In March, news broke that the beloved Toronto drag bar Crews & Tangos was facing a potential shutdown. While this news is ultimately up in the air as of right now, learning that a place where so many queer people go to have fun and feel safe together was being considered for replacement by condos was jarring and, frankly, heartbreaking.

Over the years, Toronto’s gay village has faced many losses in terms of queer spaces. Gentrification is rapidly rearing its ugly head. And while the community still stands, these places that grow close to our hearts – places where we meet friends and dates and new loves – dwindle before our eyes, leaving us to ask the question: where can we feel safe when our places keep disappearing in front of us?

On a windy, grey Saturday in March, I clutched my notebook as I wandered through the village and past people who walked like they knew they belonged there. I grabbed a coffee and tried to jot down words that emulated the place I was in, and the way it quickly becomes an innate part of me each time I am there, despite the long commute and my slightly touristic knowledge of the city.

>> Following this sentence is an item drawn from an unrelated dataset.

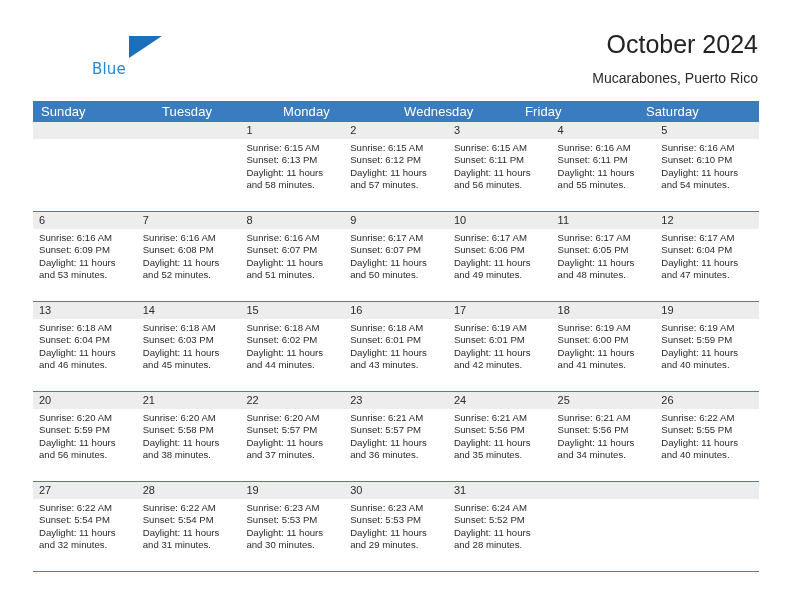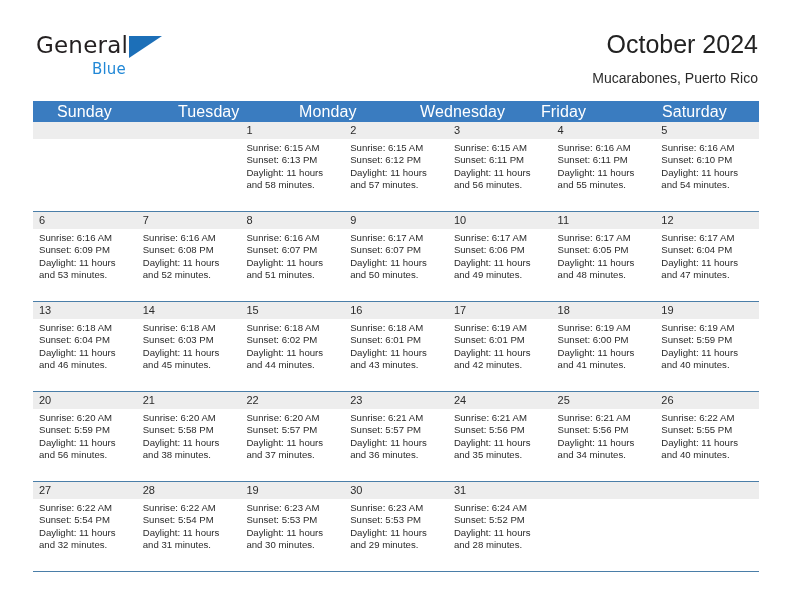"General" span.logo-general { html: <span>General</span> -> none }
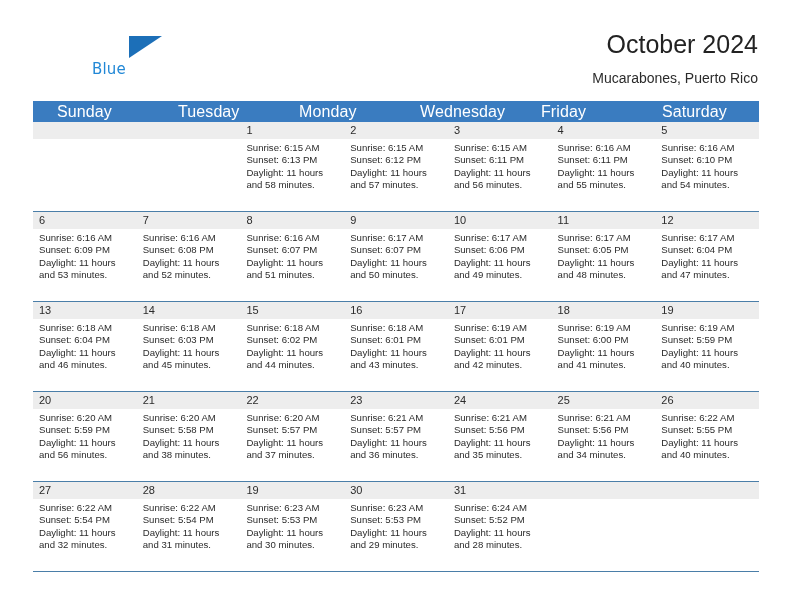"Sunday" .weekday { font-size: 16px -> 13px; padding-left: 24px -> 8px }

In my notebook, I scrawled: safety, light, fresh, beaming, grief, friendship, love, holy.

The existence of queer-specific spaces is vital to queer life. Without the places where I knew I’d feel comfortable, embraced and like I belonged, I don’t know where my journey as a queer person

would have taken me. To think that places that are brimming with LGBTQ+ solidarity and hope, places that allow us to be ourselves without fear, could so quickly and easily be transformed into vessels for capitalistic ventures is a traumatic thing for all community members to process.

The cost of living is already so high in Toronto for everyone, and the cost of existing safely and happily as a queer person in Toronto is rising quickly amid rent hikes and financial crises – these pressures are limiting our access to safe spaces.

Safe spaces keep many of us afloat as queers. They have positive effects on our mental health, let us explore our identities without oppressive eyes watching us, and ultimately give us an outlet for pure queer joy and companionship.

The space between the well-being of queers and the gentrification of our spaces is a tightrope. Something we use to walk away from ourselves, flailing with uncertainty about our community’s future, as a means to an end that does not value our existence and how essential we are to each other.

Queers need safe spaces because to us, not every place is safe. The intersections of identities within our community deserve to be protected and prepared for growth given that this so often does not occur elsewhere. While change is inevitable in a city like Toronto – especially considering the social and political climate of the times we are living in – queer safe spaces deserve to be held with much more value and consideration than they are right now. Having a gay bar where you can grab a drink with friends, a coffee shop with bookshelves lined with romantic lesbian stories, or even just one street corner where you feel safe kissing your partner on the cheek, is undeniably important. And to say otherwise, or to grab at riches even if that invalidates these treasures, is to say that our queer spaces – and consequently our safety – matter less than profit or the freedom for corporations to claw at our lives whenever they get a chance.

Queers need places to feel safe in our cities, and gentrification is the enemy that so often stands between us and this feeling. So many of our trusted gathering spots are fading, losing money and losing hope. During these tumultuous times, we need each other more than ever. We need our places. We need our moments together – to exhale the pressure of societal expectations and political trauma. To be queer, to be safe, to be together.